Revision as of 16:06, 22 October 2022 by MDerrick (talk | contribs)
(diff) ← Older revision | Latest revision (diff) | Newer revision → (diff)
Jump to navigation Jump to search
Alder buckthorn Rhamus frangula


Dye mixtures from buckthorn berries

Small berries from any shrub of the buckthorn family (genus Rhamnus or Frangula), especially Rhamnus infectoria. Buckthorn plants are native to the near East and have been cultivated in Europe since Roman times.
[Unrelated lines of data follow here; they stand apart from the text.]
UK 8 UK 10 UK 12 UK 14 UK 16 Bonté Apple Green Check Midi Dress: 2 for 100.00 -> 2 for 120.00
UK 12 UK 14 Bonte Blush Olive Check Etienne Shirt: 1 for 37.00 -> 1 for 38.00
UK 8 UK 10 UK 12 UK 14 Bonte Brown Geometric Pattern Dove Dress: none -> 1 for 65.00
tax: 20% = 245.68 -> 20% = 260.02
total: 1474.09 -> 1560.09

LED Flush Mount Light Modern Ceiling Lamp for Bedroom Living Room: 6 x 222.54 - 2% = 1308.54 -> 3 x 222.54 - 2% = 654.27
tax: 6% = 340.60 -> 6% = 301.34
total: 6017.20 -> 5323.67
A water-soluble dye was called Persian berry, extracted from the berries for use in textiles, wood stains and lake pigments. The unripe berries produce a yellow juice or sap that is used for dyeing cloth and for making a yellow pigment called Sap green. The ripe berries were used to make Dutch pink, a yellow lake. The principle colorant, Rhamnetin, is extracted from the dried berries by boiling water. Some plants also contain other colorants such as kaempferol (R.cartharticus), Quercetin, xanthorhamnin and emodin. Sap green lake is made with Alum and can vary in color from yellow to green. On wool, Persian berries produce a golden color when mordanted with chrome and a dull yellow color with an aluminum mordant. The fugitive yellow color was widely used in house paints in England. The wood from the alder buckthorn was used to make charcoal for gunpowder from the 15th-19th centuries.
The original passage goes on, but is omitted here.